Yet, thankfully, many people are starting to look at what they eat.
But as they become ever more health conscious, companies are resorting to manipulative practices that involve not only smell but perception.
Clever packaging has become more important than nutritional content, in the same way that image can triumph over integrity if we allow it to.
My advice is to scrutinise processed foods dont be taken in by the wholesome images on the packaging.
Instead, check labels carefully to see whether the food actually contains the suggested nutritious items, or is made mostly from artificial ingredients and fillers.
Some manufacturers seem to be replacing E numbers with the full chemical name of the food additive in order to make their product appear more wholesome than it really is.
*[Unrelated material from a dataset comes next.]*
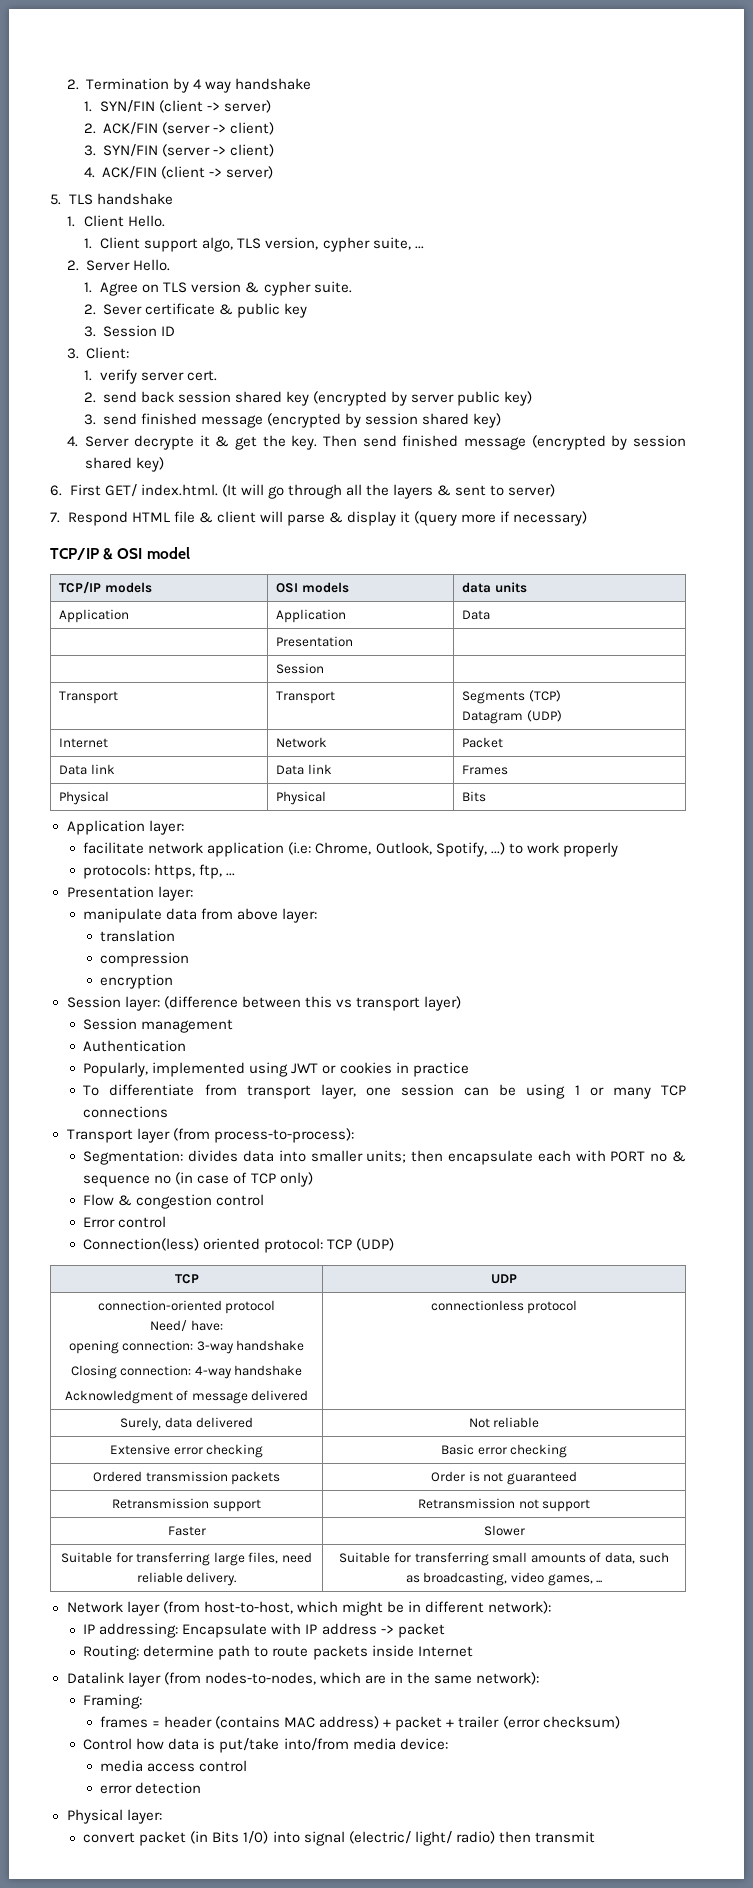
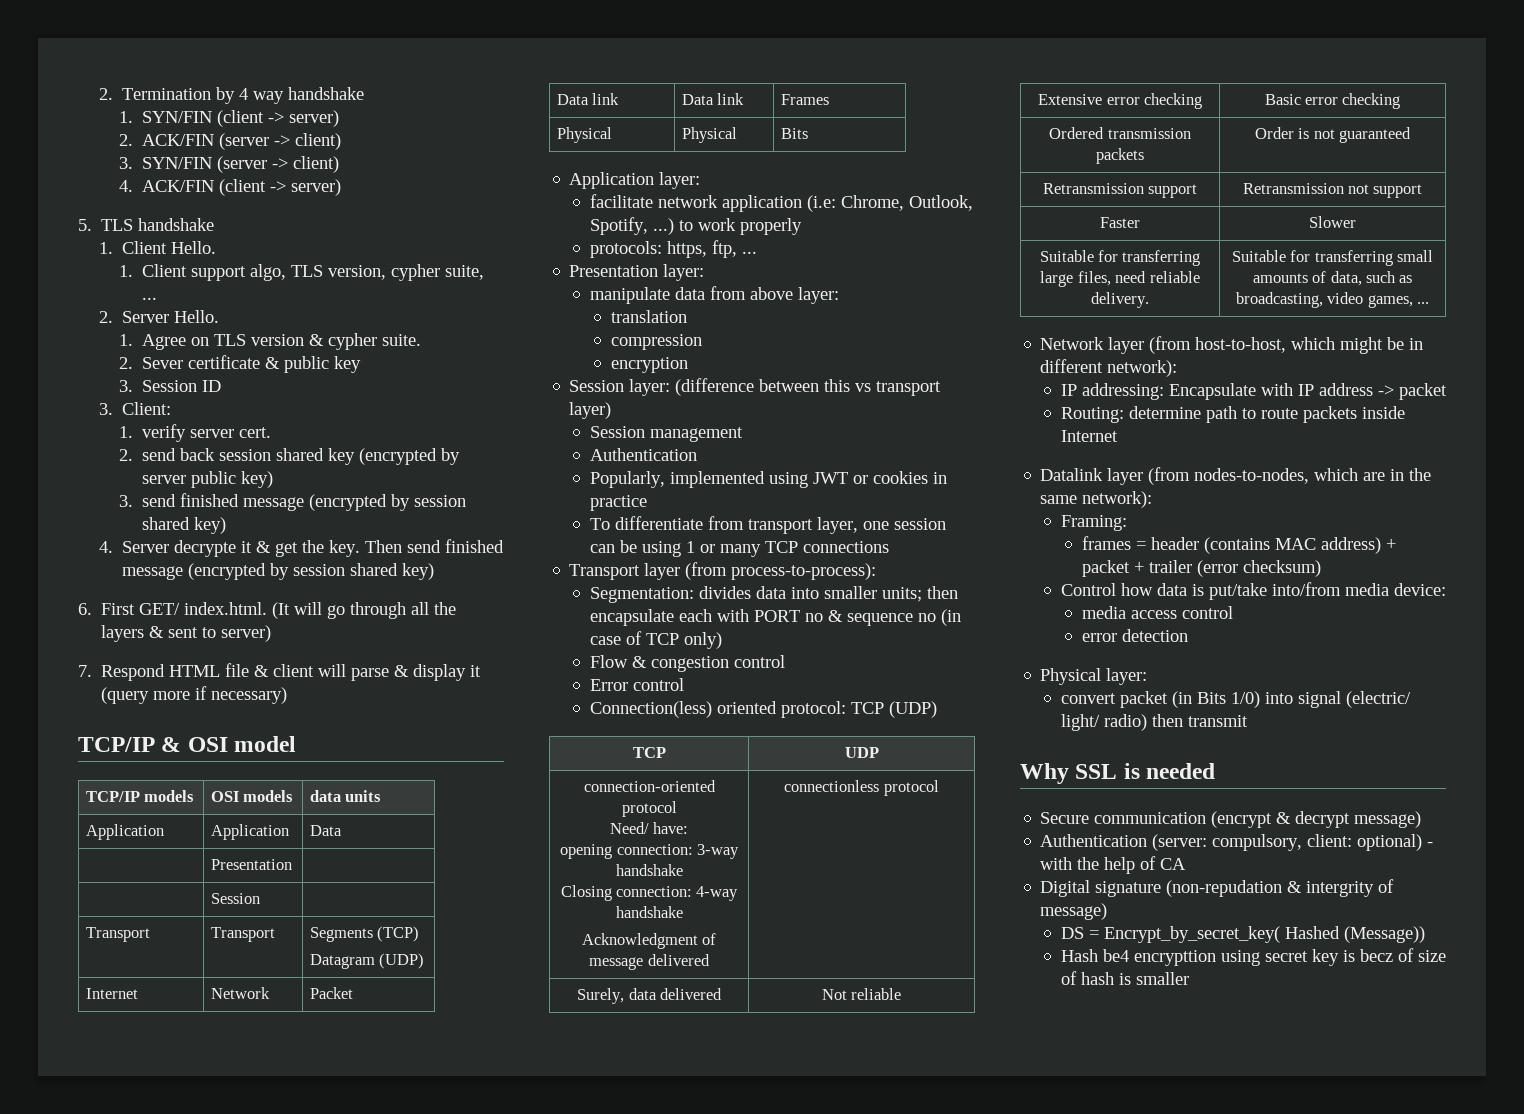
(595, 1837) none -> [1020,763,1216,784] [1040,811,1422,828] [1040,834,1434,851] [1040,856,1187,874] [1040,879,1395,897] [1040,903,1108,920] [1060,926,1425,943] [1060,948,1446,966] [1060,971,1189,985] // Why SSL is needed // Secure communication (encrypt & decrypt message) // Authentication (server: compulsory, client: optional) - with the help of CA // Digital signature (non-repudation & intergrity of message) // DS = Encrypt_by_secret_key( Hashed (Message)) // Hash be4 encrypttion using secret key is becz of size of hash is smaller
A handy booklet on E numbers and possible sideeffects can be obtained from Foresight, the Association for Pre-conceptual Care (send an SAE with a cheque for £2.50 to Foresight, 28 The Paddock, Godalming, Surrey GU7 1XD).
This summer, why not forsake the junk and treat yourself to a big, green, leafy salad every day.
Heres how: make a base of organic green salad leaves and top with grated carrot, courgettes, chopped celery and peppers.
Make it colourful, add chicken pieces, fish or houmous and splash on some french dressing (one part cider vinegar, one part cold-pressed oil, wholegrain mustard, seasoning and a spot of honey).
Delicious!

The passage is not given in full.